_MATERIAL FOR THE TASK_

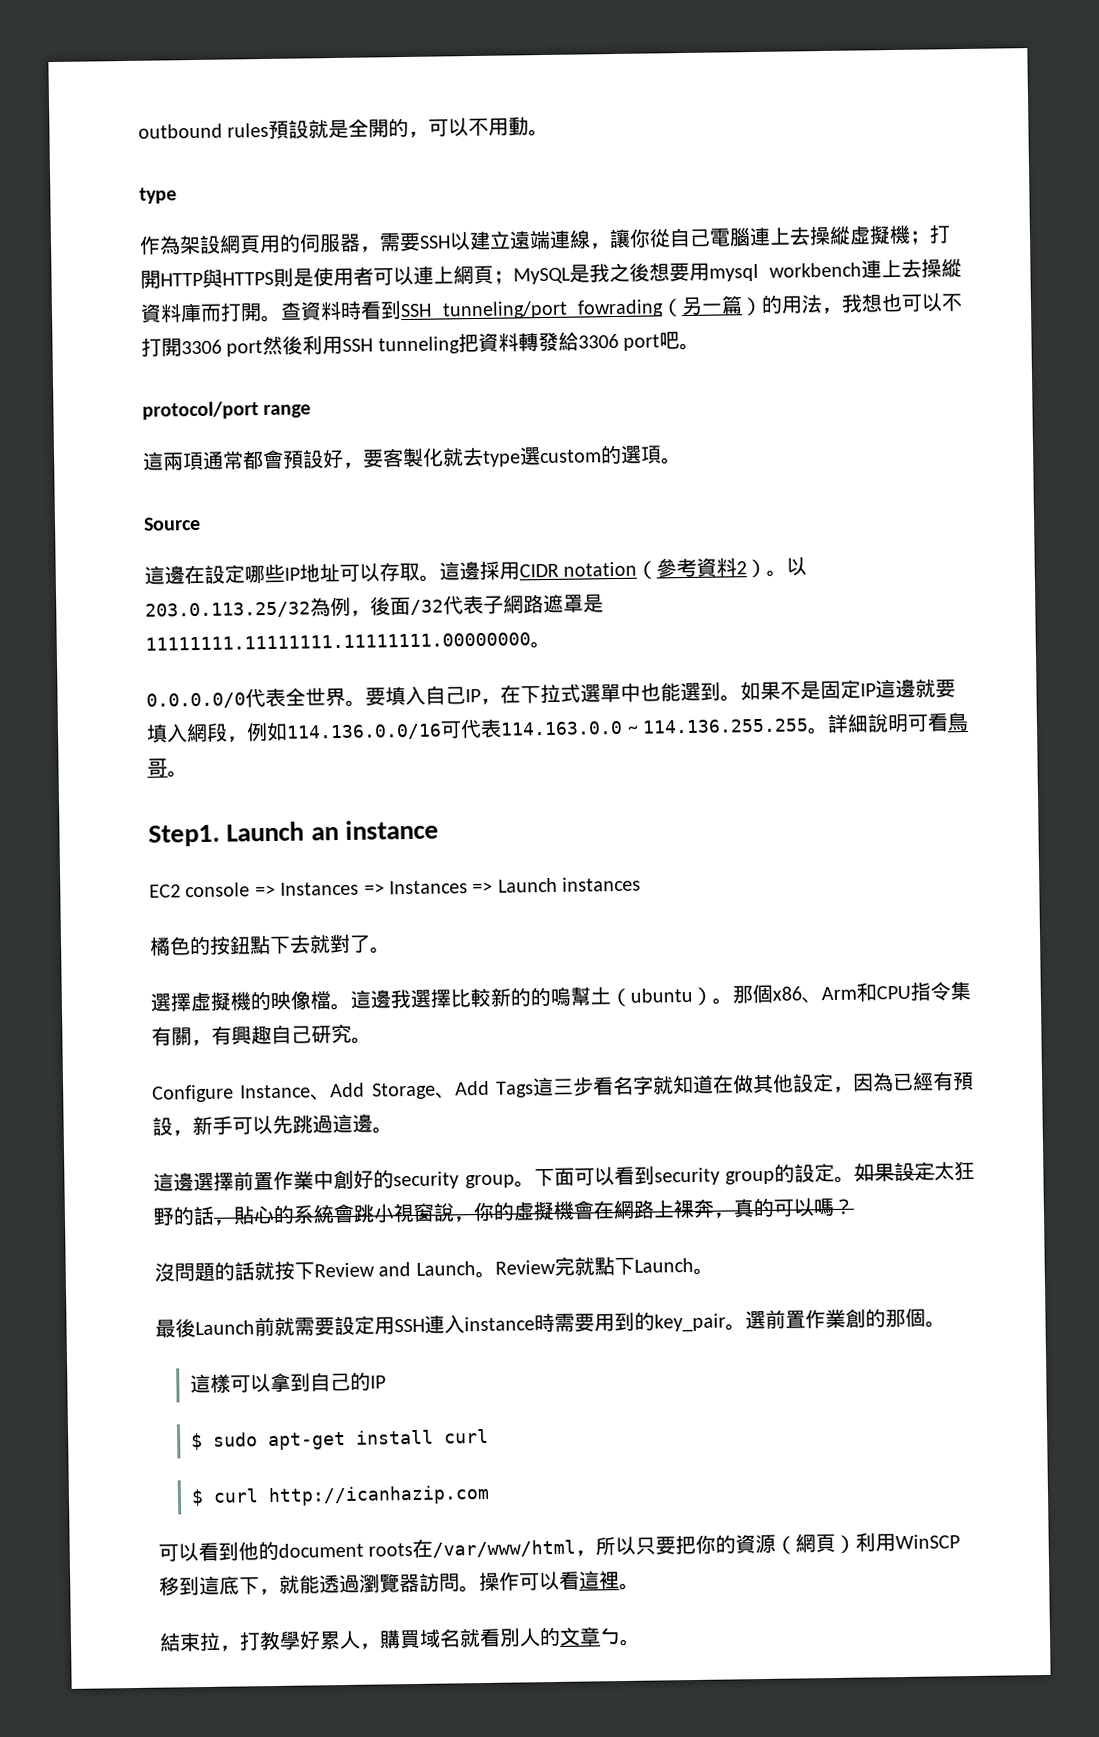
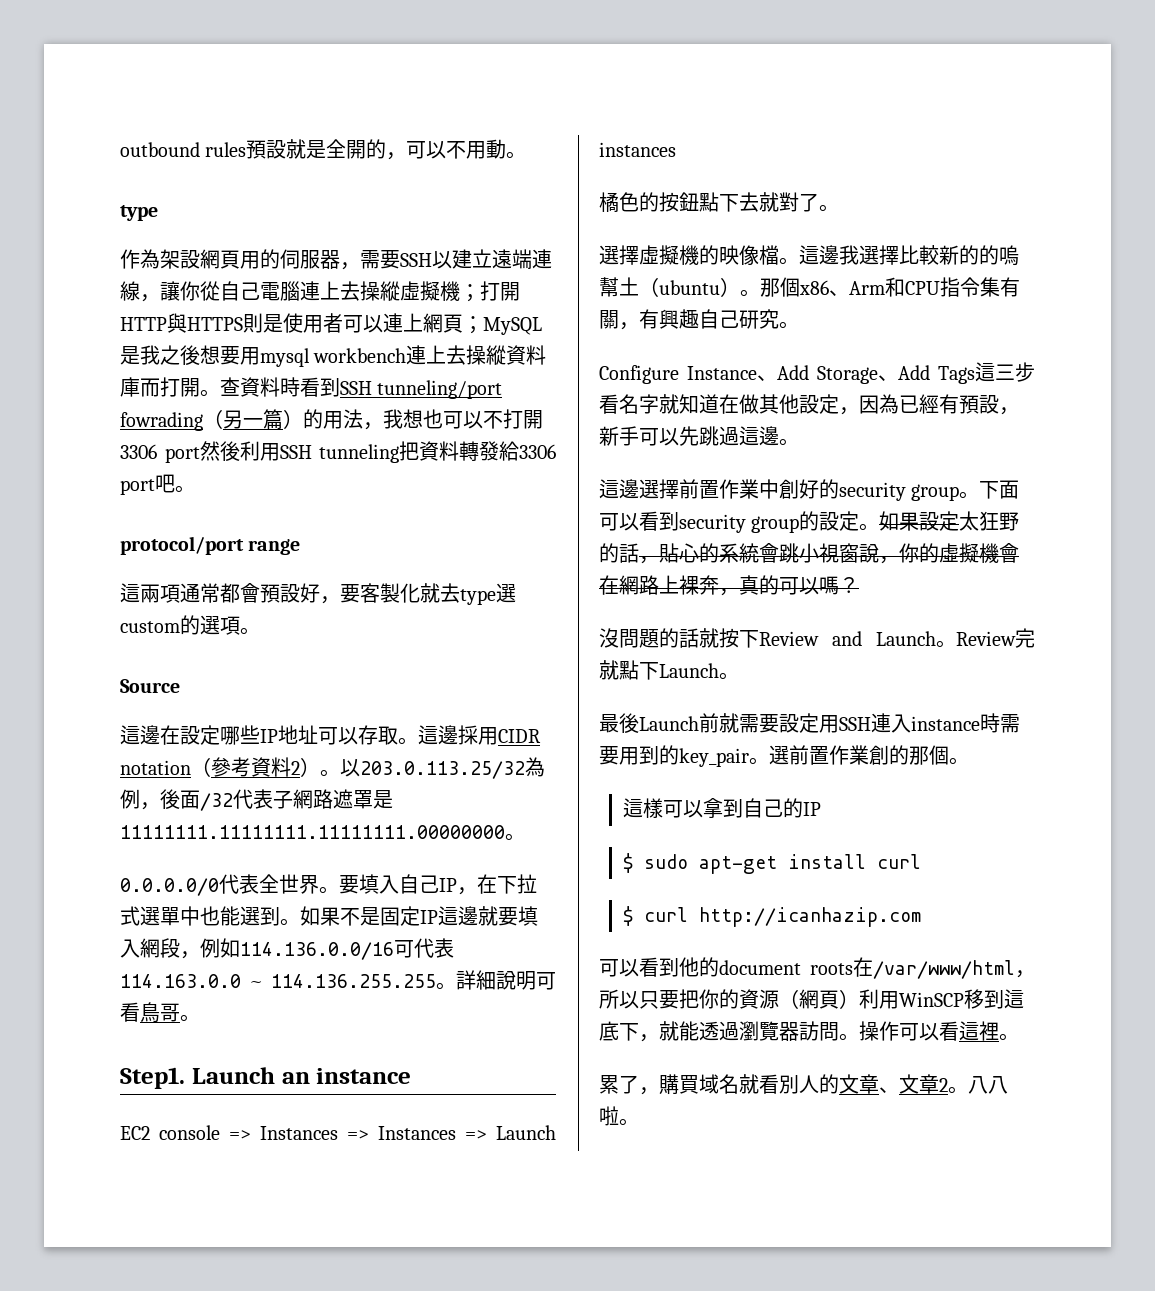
- 結束拉，打教學好累人，購買域名就看別人的文章ㄅ。
+ 累了，購買域名就看別人的文章、文章2。八八啦。

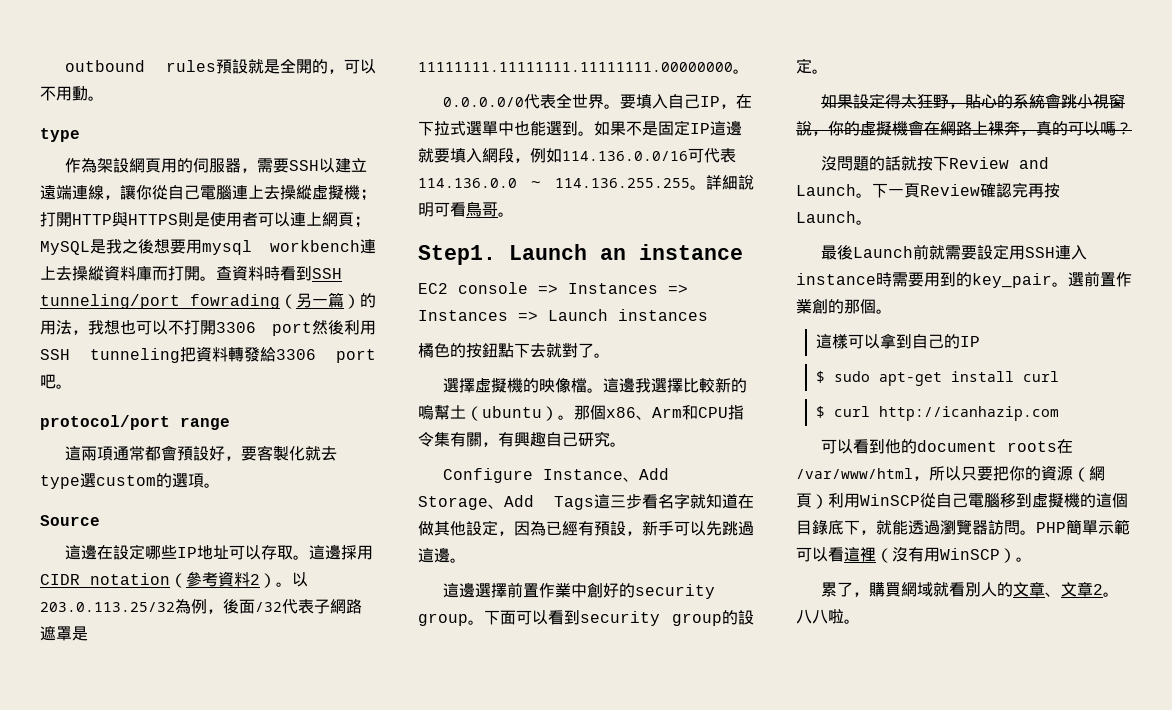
- 如果不是固定IP這邊就要填入網段，例如114.136.0.0/16可代表114.163.0.0 ~ 114.136.255.255。
+ 如果不是固定IP這邊就要填入網段，例如114.136.0.0/16可代表114.136.0.0 ~ 114.136.255.255。
- 這邊我選擇比較新的的嗚幫土（ubuntu）。
+ 這邊我選擇比較新的嗚幫土（ubuntu）。
- 下面可以看到security group的設定。如果設定太狂野的話，貼心的系統會跳小視窗說，你的虛擬機會在網路上裸奔，真的可以嗎？
+ 下面可以看到security group的設定。
+ 如果設定得太狂野，貼心的系統會跳小視窗說，你的虛擬機會在網路上裸奔，真的可以嗎？
- Review完就點下Launch。
+ 下一頁Review確認完再按Launch。
- 可以看到他的document roots在/var/www/html，所以只要把你的資源（網頁）利用WinSCP移到這底下，就能透過瀏覽器訪問。
+ 可以看到他的document roots在/var/www/html，所以只要把你的資源（網頁）利用WinSCP從自己電腦移到虛擬機的這個目錄底下，就能透過瀏覽器訪問。
- 操作可以看這裡。
+ PHP簡單示範可以看這裡（沒有用WinSCP）。
- 累了，購買域名就看別人的文章、文章2。
+ 累了，購買網域就看別人的文章、文章2。

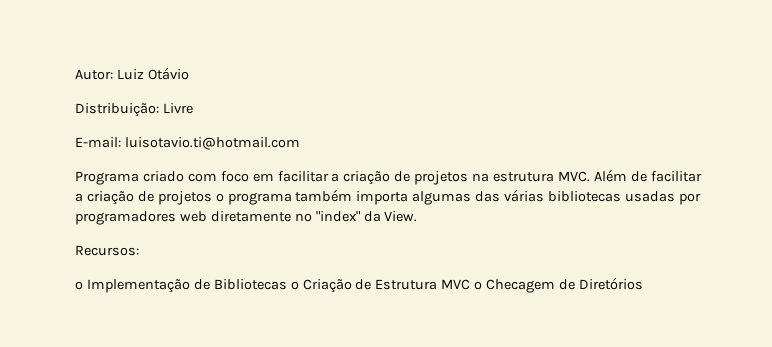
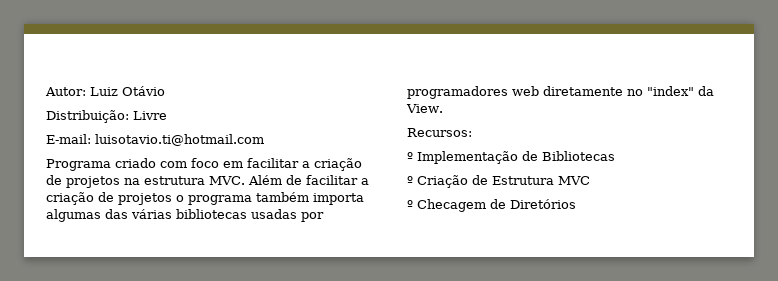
- º Implementação de Bibliotecas º Criação de Estrutura MVC º Checagem de Diretórios
+ º Implementação de Bibliotecas
+ º Criação de Estrutura MVC
+ º Checagem de Diretórios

_REQUIREMENT_
Leave the pictures aside and output each entry exactly as it stands.

_ANSWER BELOW_
- 結束拉，打教學好累人，購買域名就看別人的文章ㄅ。
+ 累了，購買域名就看別人的文章、文章2。八八啦。

- 如果不是固定IP這邊就要填入網段，例如114.136.0.0/16可代表114.163.0.0 ~ 114.136.255.255。
+ 如果不是固定IP這邊就要填入網段，例如114.136.0.0/16可代表114.136.0.0 ~ 114.136.255.255。
- 這邊我選擇比較新的的嗚幫土（ubuntu）。
+ 這邊我選擇比較新的嗚幫土（ubuntu）。
- 下面可以看到security group的設定。如果設定太狂野的話，貼心的系統會跳小視窗說，你的虛擬機會在網路上裸奔，真的可以嗎？
+ 下面可以看到security group的設定。
+ 如果設定得太狂野，貼心的系統會跳小視窗說，你的虛擬機會在網路上裸奔，真的可以嗎？
- Review完就點下Launch。
+ 下一頁Review確認完再按Launch。
- 可以看到他的document roots在/var/www/html，所以只要把你的資源（網頁）利用WinSCP移到這底下，就能透過瀏覽器訪問。
+ 可以看到他的document roots在/var/www/html，所以只要把你的資源（網頁）利用WinSCP從自己電腦移到虛擬機的這個目錄底下，就能透過瀏覽器訪問。
- 操作可以看這裡。
+ PHP簡單示範可以看這裡（沒有用WinSCP）。
- 累了，購買域名就看別人的文章、文章2。
+ 累了，購買網域就看別人的文章、文章2。

- º Implementação de Bibliotecas º Criação de Estrutura MVC º Checagem de Diretórios
+ º Implementação de Bibliotecas
+ º Criação de Estrutura MVC
+ º Checagem de Diretórios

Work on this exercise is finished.